After the capture of Havana by British forces in 1762, an exchange was soon made to return Havana to the Spanish, the controlling colonial power of Cuba, in exchange for Florida. A key factor in the British capture of Havana turned out to be the overland vulnerability of El Morro. This realization and the fear of further attacks following British colonial conquests in the Seven Years War prompted the Spanish to build a new fortress to improve the overland defense of Havana; King Carlos III of Spain began the construction of La Cabaña in 1763. Replacing earlier and less extensive fortifications next to the 16th-century El Morro fortress, La Cabaña was the second-largest colonial military installation in the New World by the time it was completed in 1774 (after the St. Felipe de Barajas fortification at Cartagena, Colombia), at great expense to Spain. In charge of the construction was the colonel of engineers, the Navarrese Silvestre Abarca y Aznar.

Over the next two hundred years the fortress served as a base for both Spain and later independent Cuba – La Cabaña has been used as a prison by the government of Fidel Castro and his younger brother Raúl.

Fortaleza de San Carlos de la Cabaña in Havana, about 1910s

==1959==
In January 1959, the revolutionary group led by Fidel Castro seized La Cabaña; the defending Cuban Army unit offered no resistance and surrendered.

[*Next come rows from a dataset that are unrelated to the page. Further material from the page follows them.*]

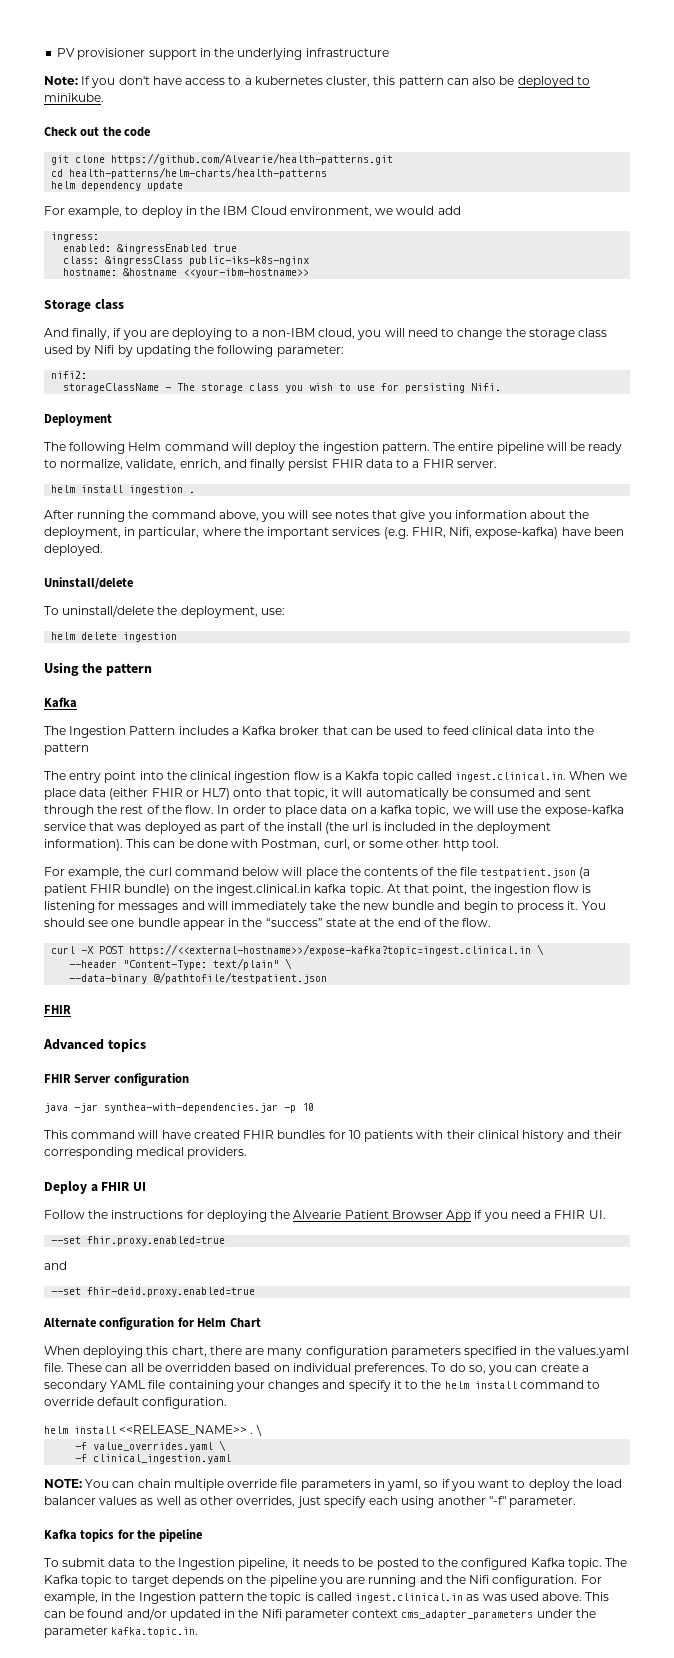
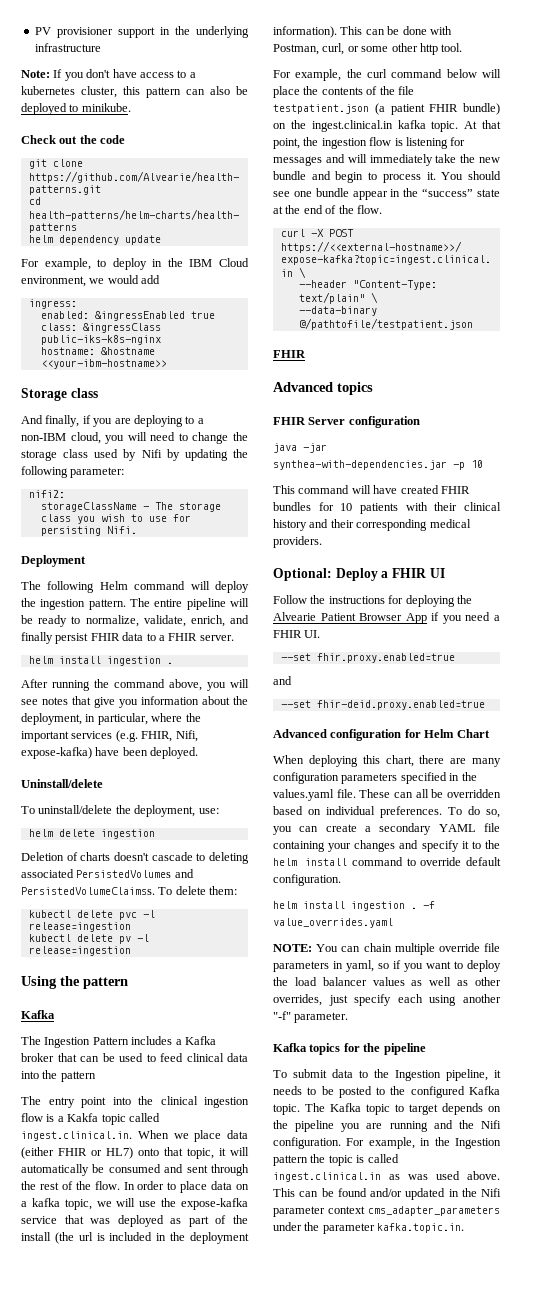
+ Deletion of charts doesn't cascade to deleting associated PersistedVolumes and PersistedVolumeClaimss. To delete them:
+ kubectl delete pvc -l release=ingestion
+ kubectl delete pv -l release=ingestion
- Deploy a FHIR UI
+ Optional: Deploy a FHIR UI
- Alternate configuration for Helm Chart
+ Advanced configuration for Helm Chart
- helm install <<RELEASE_NAME>> . \
- -f value_overrides.yaml \
- -f clinical_ingestion.yaml
+ helm install ingestion . -f value_overrides.yaml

Che Guevara used the fortress as a headquarters and military prison for several months. During his five-month tenure in that post (January 2 through June 12, 1959), Guevara oversaw the revolutionary tribunals and executions of people who had opposed the communist revolution, including former members of Buró de Represión de Actividades Comunistas, Batista's secret police. There were 176 executions by Che Guevara documented for La Cabaña Fortress
prison during Che’s command (January 3 to November 26, 1959).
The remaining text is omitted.